In [1]:
import gymnasium as gym
from gymnasium.wrappers import TransformReward
from stable_baselines3 import DDPG, PPO
from stable_baselines3.common.noise import OrnsteinUhlenbeckActionNoise
from stable_baselines3.common.env_util import make_vec_env
from stable_baselines3.common.evaluation import evaluate_policy
from stable_baselines3.common.monitor import Monitor
import numpy as np
import torch
import os

# Create directories for logs and models
log_dir = "./ddpg_logs/"
os.makedirs(log_dir, exist_ok=True)

device = "cuda" if torch.cuda.is_available() else "mps" if torch.backends.mps.is_available() else "cpu"

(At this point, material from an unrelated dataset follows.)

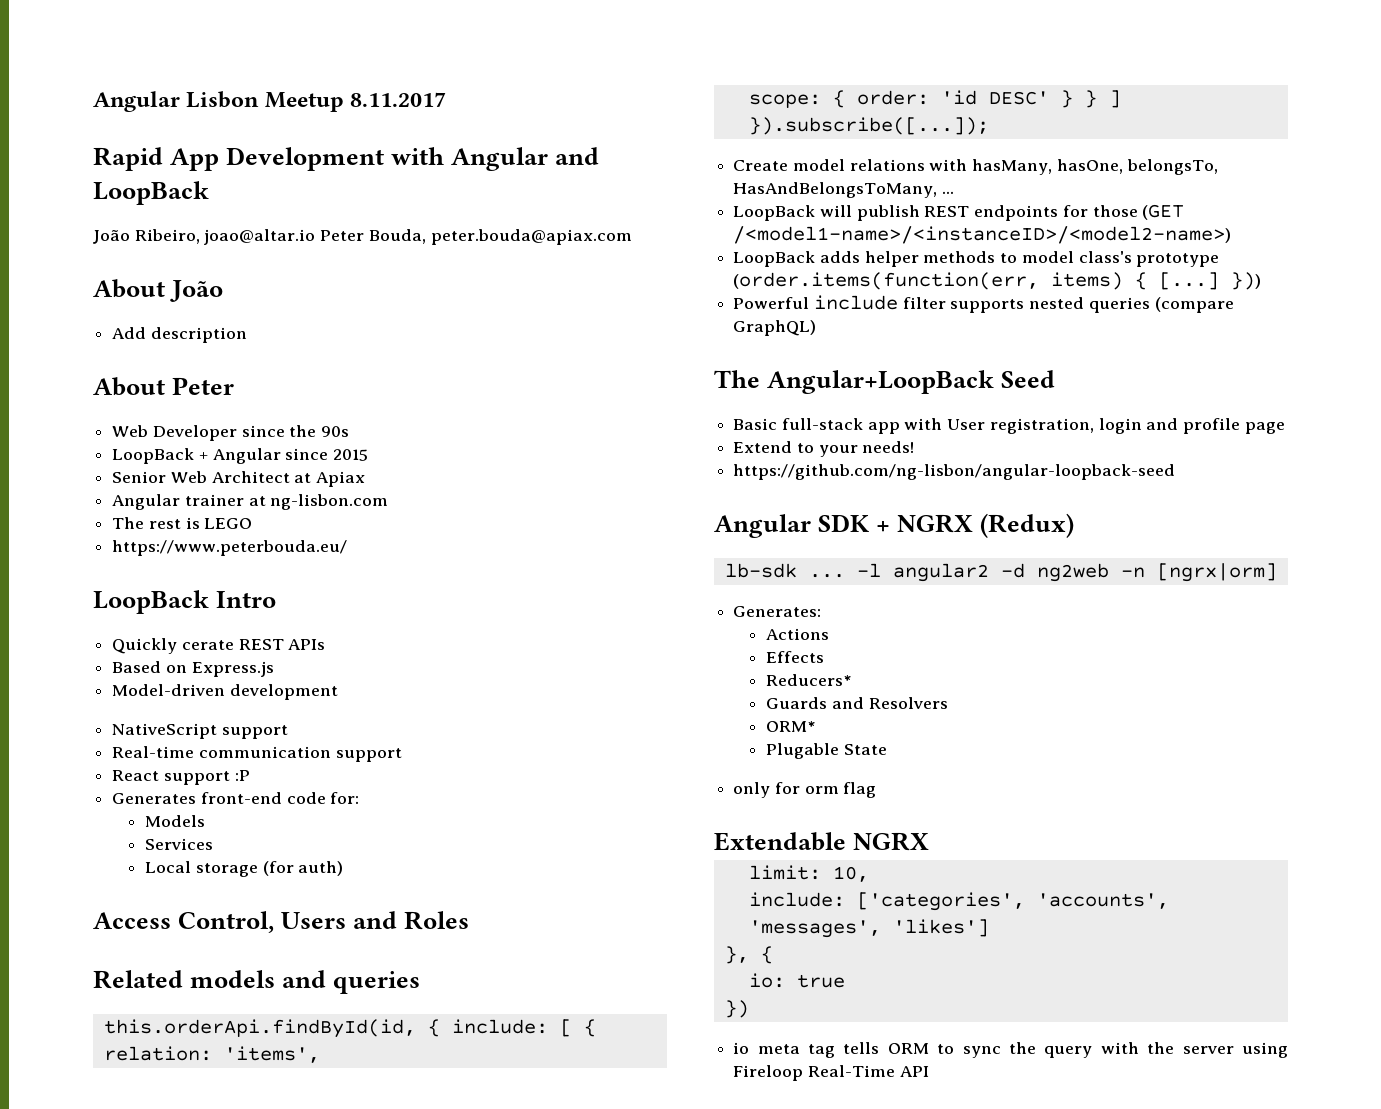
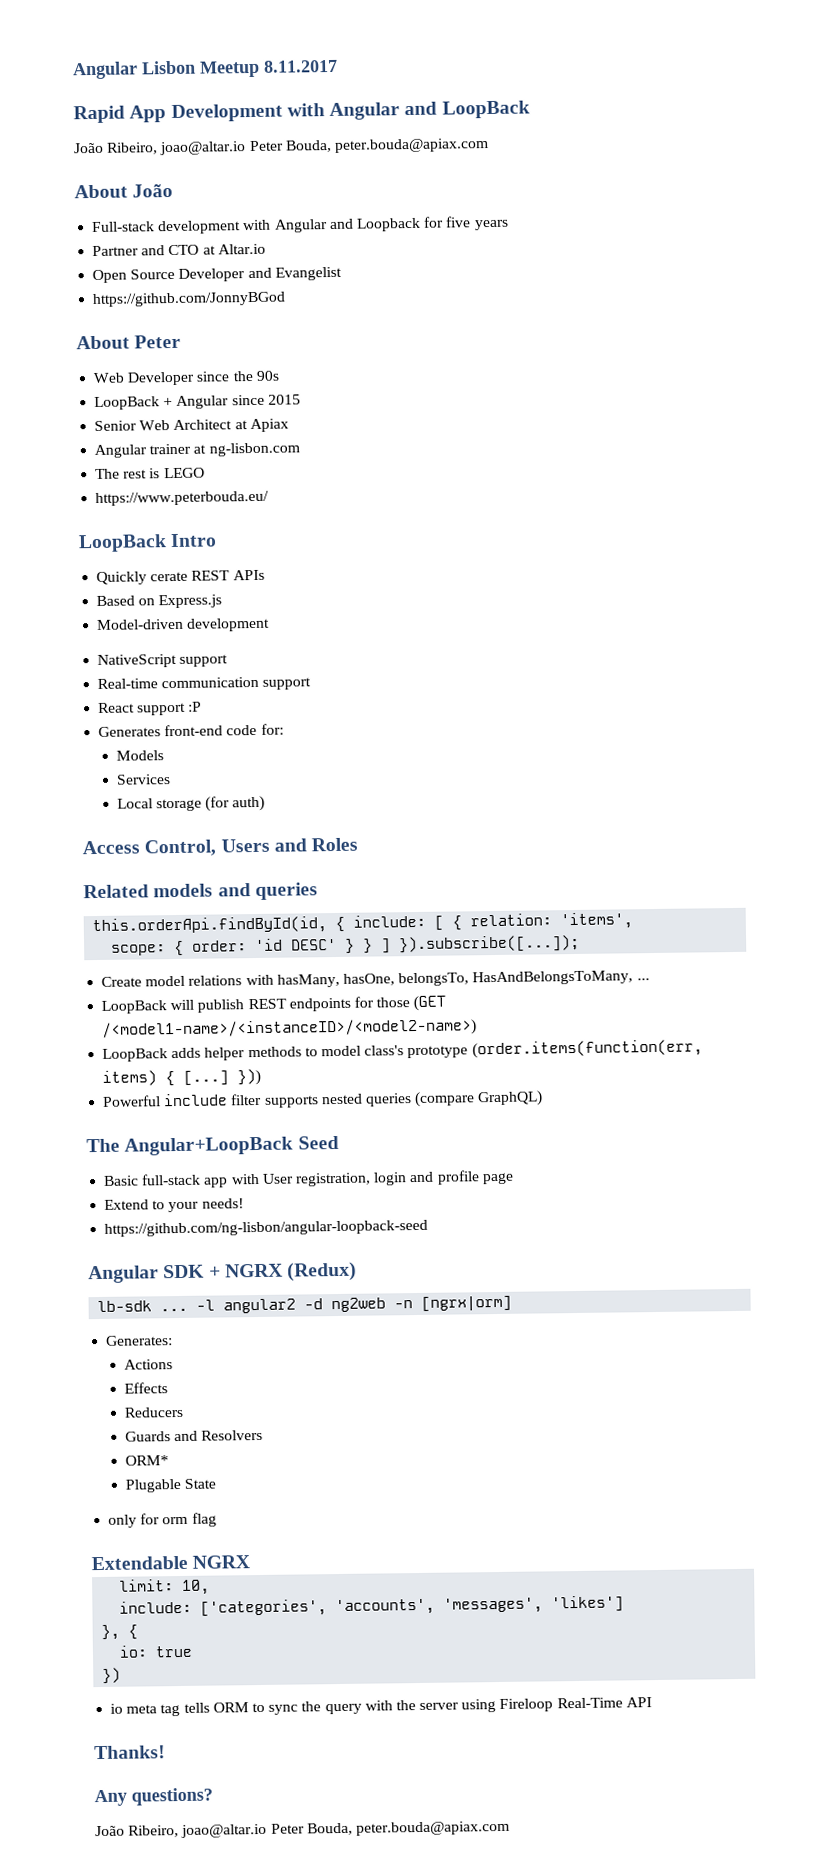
[112,327,247,343] Add description -> [91,216,509,235] [92,243,266,256] [92,266,342,283] [92,291,287,307] Full-stack development with Angular and Loopback for five years // Partner and CTO at Altar.io // Open Source Developer and Evangelist // https://github.com/JonnyBGod
[766,674,853,686] Reducers* -> [123,1406,184,1418] Reducers
(929, 1071) none -> [94,1745,166,1760] [94,1787,213,1807] [95,1820,510,1839] // Thanks! // Any questions? // João Ribeiro, joao@altar.io Peter Bouda, peter.bouda@apiax.com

### Energy-Based Reward (Often Considered Best):

This is theoretically well-grounded and directly encourages the physics needed to solve the task. The agent needs to build potential energy (height) and kinetic energy (velocity).

- Concept: Reward the agent based on its mechanical energy (potential + kinetic). Potential energy is proportional to height (sin(3 * position) in this environment's dynamics), and kinetic energy is proportional to velocity^2.
- Potential Function (phi(state)): Define a potential function based on energy. A common form is:
phi(position, velocity) = C1 * sin(3 * position) + C2 * velocity**2
where C1 and C2 are positive scaling constants you need to tune (e.g., C1=1, C2=1 or C1=10, C2=1).
- Shaped Reward (r_shaped): Use potential-based reward shaping. The reward at a step is the original reward plus the change in potential, discounted by gamma (the RL algorithm's discount factor).
r_shaped = r_original + gamma * phi(next_position, next_velocity) - phi(position, velocity)
- Implementation:
Remove the original action penalty (r_original = 0 except for the goal).
Keep the +100 goal reward.
reward = (100 if goal_reached else 0) + gamma * phi(next_state) - phi(current_state)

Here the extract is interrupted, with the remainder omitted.